Exploring a range of scenarios that you may encounter, as well as reflecting on your own familiarity with abuse or lack of it, can identify barriers you may not have considered.
It can also help you to update yourself about situations where the needs of a child or adult victim require immediate protective action. Regardless of your relationship to the person, this approach allows the opportunity to build confidence in your response in advance and may help to reduce the sense that this basic response of compassion is difficult, specialist or fraught.
Compassionate responses to people who share their experience of child sexual abuse
In essence, a compassionate response, at its core, is where the listener is ‘actively’ listening, paying close attention to what is being revealed and allowing the person to say whatever they need to at their own pace; sitting with them in the moment and ignoring any distractions. It’s one where the listener is being a calm, grounded anchor, bearing witness to the story, accepting it and the way it’s being told — whether that is a slow release of built-up tension, expressed with strained tight control or buffeted by a flood of emotions.

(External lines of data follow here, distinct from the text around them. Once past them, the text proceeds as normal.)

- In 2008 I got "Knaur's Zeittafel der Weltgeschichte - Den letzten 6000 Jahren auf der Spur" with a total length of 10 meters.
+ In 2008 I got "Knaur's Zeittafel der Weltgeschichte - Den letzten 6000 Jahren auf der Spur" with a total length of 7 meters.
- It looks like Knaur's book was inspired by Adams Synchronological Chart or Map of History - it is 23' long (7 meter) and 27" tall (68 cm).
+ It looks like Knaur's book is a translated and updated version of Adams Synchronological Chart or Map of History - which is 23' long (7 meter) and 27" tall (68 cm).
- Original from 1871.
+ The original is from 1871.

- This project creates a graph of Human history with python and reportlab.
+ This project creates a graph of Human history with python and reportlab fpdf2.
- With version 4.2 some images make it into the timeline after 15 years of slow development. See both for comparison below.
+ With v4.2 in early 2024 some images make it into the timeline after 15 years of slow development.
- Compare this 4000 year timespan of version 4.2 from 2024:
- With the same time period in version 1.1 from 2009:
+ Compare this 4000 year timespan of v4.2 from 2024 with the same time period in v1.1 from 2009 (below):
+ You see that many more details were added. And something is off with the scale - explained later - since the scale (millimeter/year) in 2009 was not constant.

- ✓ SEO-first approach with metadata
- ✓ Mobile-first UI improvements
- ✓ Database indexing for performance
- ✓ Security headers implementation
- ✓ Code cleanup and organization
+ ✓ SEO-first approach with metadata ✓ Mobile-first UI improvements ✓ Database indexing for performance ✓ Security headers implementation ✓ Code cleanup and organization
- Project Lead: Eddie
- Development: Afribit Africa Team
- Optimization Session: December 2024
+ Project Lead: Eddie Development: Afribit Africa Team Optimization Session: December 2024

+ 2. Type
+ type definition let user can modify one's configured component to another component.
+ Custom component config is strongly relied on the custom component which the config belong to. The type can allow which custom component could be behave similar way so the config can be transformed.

People stress that being believed is critical. Survivors scan for signs of being believed and are often reassured by facial expressions and body language that convey acceptance and kindness well before the listener speaks.
For many reasons, words can fail people when telling their story. To hear a listener tell them to take their time, or to hear what they’ve said reflected back, confirms and deepens the sense of really being heard.
Sometimes a disclosure may emerge after you have shared something else of great sensitivity yourself. That expression of vulnerability can create moments of courage. Survivors may have had a number of false starts and sensing permission and mutuality can strengthen their resolve.
It may feel instinctive to join with a victim-survivor about similar experiences you or others have had as a way of demonstrating understanding. Resist.
A first conversation needs to focus on the survivor’s story. That solidarity may be more validating to them if shared on another occasion.
As time passes, emotional exhaustion is likely. Make it clear that you care about them and that they can say as much or as little as they feel comfortable to; knowing that you will be there to listen again if and when they want to talk. Ask the person if there’s anything you can do to help right now.
It may seem obvious to check with adult survivors if they have sought professional help and to encourage that. A way to avoid giving the impression that their story may have overloaded and burdened you is by naming yourself as part of their broader support network.
Responding compassionately is both possible and essential to a victim-survivor’s healing journey. By examining your own understanding of what compassion is, reflecting on the reality that you may feel confronted by somebody sharing an experience of child sexual abuse and further reflecting on how you will respond if this situation occurs is great preparation.
As Angela points out:
“Often people rob themselves of the power to act in a simple but powerful way. They believe that child sexual abuse is such a complex, sensitive area that they will fall short somehow when, in reality, and whether you are a loved one, friend, colleague or professional, mindfully listening, acknowledging and supporting the person has an incredibly healing effect in the lives of victim-survivors.”